Amy: I suppose the good news is that when you are in the middle of it, you don’t notice so much. When you’re climbing the mountain, you don’t want to look down. I just thought, I’m going to put one foot in front of the other. I’m going to write about all the things that happened. I’m going to do my best to tell the truth. I’m going to work very hard on not thinking about how much is revealed. By the way, I actually also do it with my fiction. I just try very hard not to think about how much people will see or that they will see — I once gave a reading. My sister was in the audience, my big sister, who’s a ferocious divorce lawyer. It was an early story of mine about two sisters, one of whom was a schizophrenia and who dies at the end of the story. A woman in the audience stood up. She was lovely. She said, “I just wanted to tell you I really understand what you have gone through because I too have a mentally ill sister,” at which point my sister leaps us and goes, “I’m fine. You misunderstood the story.” I’m like, you’re not helping. For me, writing this, I just thought, people will see what they see. My job is to tell this story. My job is not to worry about how people judge me afterwards.
Oliva: I don’t think anyone judged you in any way but a positive judgement. I think that this story is extraordinary. The love story of it is extraordinary. The way you told it is one that draws people in in a way that you simply don’t see coming. It is really a masterpiece. Thank you for writing it. Thank you for being here today.
Amy: Thank you so much. I appreciate it.
Zibby: Thank you for everything. I just have one quick question of my own, which is, what do you miss the most about Brian today?
Amy: I don’t think there’s a one thing. I miss his being here in the world. I miss his being here for the grandchildren. I miss his being here for my children. All of those things. I think I say in the book, I have a tree, Brian’s tree, which is in my yard and surrounded by perennial white flowers. That is something I’m really glad that I did. That was not his idea. That was my idea. It’s a way of having his presence. For me, not one thing, but I will say one of the things that I certainly learned from him was to move forward and to not be daunted.

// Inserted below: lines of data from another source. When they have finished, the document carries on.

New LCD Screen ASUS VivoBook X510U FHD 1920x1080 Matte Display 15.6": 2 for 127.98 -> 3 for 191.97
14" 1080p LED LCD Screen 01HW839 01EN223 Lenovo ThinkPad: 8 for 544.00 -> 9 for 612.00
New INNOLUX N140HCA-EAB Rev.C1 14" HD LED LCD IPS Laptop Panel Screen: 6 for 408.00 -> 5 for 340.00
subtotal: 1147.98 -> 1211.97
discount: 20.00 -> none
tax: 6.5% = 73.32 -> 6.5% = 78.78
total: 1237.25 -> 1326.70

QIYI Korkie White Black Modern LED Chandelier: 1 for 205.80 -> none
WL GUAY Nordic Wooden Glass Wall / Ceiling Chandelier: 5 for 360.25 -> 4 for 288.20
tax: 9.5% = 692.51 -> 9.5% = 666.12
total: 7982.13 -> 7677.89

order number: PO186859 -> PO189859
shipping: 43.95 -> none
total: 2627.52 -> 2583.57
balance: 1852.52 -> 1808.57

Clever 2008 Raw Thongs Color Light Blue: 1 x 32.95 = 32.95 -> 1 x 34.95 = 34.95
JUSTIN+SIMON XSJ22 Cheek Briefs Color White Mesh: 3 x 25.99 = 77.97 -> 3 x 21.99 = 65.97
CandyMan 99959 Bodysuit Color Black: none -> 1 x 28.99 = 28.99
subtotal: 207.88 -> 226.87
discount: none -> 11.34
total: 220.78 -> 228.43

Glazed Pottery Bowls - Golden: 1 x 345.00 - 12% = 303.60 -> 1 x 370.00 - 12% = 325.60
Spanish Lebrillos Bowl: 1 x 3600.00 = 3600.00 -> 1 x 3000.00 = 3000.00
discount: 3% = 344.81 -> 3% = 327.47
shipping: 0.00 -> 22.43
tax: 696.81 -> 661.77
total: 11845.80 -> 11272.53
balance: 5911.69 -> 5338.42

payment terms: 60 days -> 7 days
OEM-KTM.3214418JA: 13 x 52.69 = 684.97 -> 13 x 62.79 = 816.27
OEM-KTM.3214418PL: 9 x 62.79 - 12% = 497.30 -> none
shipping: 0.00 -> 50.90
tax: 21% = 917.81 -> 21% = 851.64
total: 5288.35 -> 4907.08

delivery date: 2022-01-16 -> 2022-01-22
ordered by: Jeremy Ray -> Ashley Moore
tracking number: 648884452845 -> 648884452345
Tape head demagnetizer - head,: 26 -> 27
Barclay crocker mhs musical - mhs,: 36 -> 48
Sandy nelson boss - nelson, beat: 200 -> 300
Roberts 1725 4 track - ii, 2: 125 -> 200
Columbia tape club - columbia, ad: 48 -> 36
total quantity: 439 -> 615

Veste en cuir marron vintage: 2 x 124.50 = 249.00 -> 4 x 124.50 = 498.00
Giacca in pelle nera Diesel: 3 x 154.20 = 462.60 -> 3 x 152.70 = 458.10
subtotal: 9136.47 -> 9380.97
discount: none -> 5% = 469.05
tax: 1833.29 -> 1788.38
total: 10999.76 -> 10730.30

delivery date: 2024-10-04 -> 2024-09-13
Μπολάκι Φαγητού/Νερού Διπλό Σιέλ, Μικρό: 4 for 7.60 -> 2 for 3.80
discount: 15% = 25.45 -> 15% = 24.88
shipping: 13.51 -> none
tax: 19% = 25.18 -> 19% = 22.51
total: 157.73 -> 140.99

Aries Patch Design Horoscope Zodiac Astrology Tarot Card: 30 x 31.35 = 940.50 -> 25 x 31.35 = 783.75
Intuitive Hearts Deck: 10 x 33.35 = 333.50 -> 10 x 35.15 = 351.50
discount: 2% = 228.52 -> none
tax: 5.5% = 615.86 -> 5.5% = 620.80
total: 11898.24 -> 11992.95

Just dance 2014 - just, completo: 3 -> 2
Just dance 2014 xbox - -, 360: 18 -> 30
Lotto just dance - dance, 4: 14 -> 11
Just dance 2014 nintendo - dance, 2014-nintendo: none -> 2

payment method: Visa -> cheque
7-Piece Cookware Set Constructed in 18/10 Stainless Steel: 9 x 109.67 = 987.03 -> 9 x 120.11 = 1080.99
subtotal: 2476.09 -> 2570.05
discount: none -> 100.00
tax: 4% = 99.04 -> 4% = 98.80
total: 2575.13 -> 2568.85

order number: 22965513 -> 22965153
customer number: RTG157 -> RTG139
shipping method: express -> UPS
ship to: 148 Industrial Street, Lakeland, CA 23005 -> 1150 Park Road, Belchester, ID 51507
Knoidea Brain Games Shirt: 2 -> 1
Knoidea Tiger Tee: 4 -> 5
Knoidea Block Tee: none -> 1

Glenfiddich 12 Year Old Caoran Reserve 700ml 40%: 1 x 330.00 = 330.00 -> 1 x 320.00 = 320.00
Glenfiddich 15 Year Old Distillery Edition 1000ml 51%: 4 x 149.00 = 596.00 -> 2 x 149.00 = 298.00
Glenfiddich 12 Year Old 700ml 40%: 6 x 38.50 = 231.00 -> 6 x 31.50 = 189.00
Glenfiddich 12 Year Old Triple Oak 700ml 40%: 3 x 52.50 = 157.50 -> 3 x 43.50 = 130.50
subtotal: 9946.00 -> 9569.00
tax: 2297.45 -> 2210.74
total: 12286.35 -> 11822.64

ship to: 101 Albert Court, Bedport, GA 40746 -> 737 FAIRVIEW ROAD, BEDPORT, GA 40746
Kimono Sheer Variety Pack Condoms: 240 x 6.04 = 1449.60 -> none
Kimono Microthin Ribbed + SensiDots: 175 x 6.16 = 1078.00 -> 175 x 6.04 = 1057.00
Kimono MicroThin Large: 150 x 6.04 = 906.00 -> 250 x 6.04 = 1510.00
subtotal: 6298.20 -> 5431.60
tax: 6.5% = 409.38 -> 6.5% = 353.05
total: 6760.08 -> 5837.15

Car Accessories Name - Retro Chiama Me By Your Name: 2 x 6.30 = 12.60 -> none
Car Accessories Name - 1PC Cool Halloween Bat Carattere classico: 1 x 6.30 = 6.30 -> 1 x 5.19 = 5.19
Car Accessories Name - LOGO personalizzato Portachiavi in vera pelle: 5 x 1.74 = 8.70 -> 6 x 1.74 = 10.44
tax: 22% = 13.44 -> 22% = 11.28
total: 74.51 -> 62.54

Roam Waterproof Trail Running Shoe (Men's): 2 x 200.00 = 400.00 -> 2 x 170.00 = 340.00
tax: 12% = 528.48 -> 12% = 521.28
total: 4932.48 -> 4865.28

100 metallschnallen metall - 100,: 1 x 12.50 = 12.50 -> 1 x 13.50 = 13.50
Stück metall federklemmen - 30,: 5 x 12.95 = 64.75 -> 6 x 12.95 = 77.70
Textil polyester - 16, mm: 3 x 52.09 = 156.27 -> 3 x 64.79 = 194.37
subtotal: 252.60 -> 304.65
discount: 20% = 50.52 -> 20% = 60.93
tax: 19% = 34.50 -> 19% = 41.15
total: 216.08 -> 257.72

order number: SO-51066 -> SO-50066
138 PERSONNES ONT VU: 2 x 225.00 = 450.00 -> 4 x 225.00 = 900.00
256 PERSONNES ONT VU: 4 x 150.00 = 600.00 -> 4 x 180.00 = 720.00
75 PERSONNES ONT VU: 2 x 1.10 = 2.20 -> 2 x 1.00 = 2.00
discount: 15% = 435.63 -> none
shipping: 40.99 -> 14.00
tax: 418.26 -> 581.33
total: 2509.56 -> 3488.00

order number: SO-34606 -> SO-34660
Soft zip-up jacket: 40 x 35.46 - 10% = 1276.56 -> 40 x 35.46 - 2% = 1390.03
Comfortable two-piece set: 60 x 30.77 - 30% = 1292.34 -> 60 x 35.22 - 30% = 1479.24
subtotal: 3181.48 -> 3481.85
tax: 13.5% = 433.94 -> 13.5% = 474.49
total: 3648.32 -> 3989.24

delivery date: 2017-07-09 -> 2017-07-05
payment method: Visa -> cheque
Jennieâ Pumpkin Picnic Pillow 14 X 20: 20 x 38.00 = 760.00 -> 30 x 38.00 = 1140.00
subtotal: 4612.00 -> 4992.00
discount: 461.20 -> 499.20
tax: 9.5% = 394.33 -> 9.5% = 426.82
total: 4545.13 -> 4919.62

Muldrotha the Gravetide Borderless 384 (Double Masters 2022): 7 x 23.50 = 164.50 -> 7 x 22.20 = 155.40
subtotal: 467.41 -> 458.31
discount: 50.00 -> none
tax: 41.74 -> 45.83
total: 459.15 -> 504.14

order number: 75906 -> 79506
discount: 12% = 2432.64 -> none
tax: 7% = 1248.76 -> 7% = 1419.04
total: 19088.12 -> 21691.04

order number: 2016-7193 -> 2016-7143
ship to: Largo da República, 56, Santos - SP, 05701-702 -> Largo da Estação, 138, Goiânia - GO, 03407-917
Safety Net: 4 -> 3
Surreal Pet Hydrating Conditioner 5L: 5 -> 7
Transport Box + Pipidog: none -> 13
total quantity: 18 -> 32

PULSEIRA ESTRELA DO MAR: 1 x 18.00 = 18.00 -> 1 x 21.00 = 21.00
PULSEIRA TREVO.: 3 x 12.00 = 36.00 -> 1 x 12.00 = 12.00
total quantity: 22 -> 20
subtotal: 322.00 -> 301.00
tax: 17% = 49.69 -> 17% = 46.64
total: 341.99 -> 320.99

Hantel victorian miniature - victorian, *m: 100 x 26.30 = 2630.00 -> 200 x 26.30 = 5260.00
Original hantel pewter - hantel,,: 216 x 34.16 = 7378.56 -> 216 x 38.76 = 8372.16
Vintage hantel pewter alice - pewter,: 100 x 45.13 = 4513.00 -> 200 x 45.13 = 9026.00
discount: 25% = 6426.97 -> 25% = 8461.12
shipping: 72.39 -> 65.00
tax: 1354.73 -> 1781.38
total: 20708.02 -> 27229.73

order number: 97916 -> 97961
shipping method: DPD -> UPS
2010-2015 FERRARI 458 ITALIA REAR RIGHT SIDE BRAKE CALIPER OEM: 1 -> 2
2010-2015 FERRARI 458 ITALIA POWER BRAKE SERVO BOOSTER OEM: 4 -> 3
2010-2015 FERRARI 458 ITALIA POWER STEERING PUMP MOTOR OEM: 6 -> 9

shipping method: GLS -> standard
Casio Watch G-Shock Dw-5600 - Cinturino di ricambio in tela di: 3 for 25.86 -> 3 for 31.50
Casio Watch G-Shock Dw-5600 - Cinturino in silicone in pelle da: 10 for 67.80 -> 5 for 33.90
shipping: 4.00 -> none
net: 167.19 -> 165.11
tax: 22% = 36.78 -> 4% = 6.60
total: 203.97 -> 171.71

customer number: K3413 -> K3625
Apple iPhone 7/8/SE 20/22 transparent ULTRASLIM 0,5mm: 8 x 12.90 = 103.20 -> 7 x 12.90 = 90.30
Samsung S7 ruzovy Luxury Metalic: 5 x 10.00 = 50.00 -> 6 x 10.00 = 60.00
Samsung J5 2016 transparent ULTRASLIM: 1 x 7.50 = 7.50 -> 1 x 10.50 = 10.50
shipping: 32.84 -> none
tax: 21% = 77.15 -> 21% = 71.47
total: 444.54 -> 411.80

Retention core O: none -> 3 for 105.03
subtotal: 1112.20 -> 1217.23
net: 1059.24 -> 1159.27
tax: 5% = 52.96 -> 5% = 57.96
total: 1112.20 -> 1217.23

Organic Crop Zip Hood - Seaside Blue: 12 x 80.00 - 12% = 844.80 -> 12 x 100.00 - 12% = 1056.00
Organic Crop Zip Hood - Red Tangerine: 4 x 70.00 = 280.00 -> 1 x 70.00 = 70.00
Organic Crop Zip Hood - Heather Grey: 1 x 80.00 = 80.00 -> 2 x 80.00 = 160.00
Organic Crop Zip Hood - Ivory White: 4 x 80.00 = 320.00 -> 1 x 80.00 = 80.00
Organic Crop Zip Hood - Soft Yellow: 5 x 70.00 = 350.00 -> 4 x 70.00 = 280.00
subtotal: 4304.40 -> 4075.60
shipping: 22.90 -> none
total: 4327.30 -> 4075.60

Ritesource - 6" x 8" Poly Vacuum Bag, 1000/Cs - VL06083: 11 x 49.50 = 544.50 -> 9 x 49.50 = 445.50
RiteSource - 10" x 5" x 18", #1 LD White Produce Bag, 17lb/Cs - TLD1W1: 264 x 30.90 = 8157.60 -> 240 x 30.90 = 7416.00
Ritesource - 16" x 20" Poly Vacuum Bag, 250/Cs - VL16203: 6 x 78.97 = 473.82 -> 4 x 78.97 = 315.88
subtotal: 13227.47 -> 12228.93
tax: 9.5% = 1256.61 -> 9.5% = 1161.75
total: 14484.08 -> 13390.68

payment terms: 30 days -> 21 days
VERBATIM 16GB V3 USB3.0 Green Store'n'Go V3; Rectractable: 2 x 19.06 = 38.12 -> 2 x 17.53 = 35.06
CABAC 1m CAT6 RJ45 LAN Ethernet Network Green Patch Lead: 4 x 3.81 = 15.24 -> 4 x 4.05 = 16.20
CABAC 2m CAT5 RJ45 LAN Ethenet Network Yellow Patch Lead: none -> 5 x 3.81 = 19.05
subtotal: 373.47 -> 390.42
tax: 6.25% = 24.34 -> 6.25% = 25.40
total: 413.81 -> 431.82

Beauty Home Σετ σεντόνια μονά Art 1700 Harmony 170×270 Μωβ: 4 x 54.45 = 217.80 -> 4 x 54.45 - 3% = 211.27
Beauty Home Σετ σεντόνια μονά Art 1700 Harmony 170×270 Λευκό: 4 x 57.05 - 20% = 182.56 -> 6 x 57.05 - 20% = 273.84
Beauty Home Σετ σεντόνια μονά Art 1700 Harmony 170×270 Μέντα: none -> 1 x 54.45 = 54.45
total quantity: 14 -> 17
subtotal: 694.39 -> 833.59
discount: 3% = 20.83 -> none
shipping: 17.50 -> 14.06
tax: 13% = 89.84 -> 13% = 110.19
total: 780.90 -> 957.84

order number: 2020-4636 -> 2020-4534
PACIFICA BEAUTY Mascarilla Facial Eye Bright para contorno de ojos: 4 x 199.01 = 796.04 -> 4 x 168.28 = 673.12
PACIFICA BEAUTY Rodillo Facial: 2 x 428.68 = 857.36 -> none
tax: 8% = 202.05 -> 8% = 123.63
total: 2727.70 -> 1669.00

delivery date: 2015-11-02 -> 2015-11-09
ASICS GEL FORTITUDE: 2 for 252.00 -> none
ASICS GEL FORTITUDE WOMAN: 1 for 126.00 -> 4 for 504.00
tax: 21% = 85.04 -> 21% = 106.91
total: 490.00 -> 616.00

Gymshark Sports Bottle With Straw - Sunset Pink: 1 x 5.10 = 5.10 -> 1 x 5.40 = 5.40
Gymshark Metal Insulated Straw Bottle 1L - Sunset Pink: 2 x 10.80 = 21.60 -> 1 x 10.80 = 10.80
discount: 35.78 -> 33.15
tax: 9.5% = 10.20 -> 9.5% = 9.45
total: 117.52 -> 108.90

Zibby: Wonderful. Thank you so much for sharing all of your time with us and for sharing In Love with the whole world and all of this time for our collective questions. Thanks for coming on “Moms Don’t Have Time to Read Books,” and everybody in the audience, so to speak.
Amy: Thank you, everybody.
Zibby: Thank you for doing a live podcast for Zibby’s Virtual Book Club. Thank you all for coming.
Amy: Thank you so much.
Zibby: We’ll see you next month, everybody. Thank you, Amy.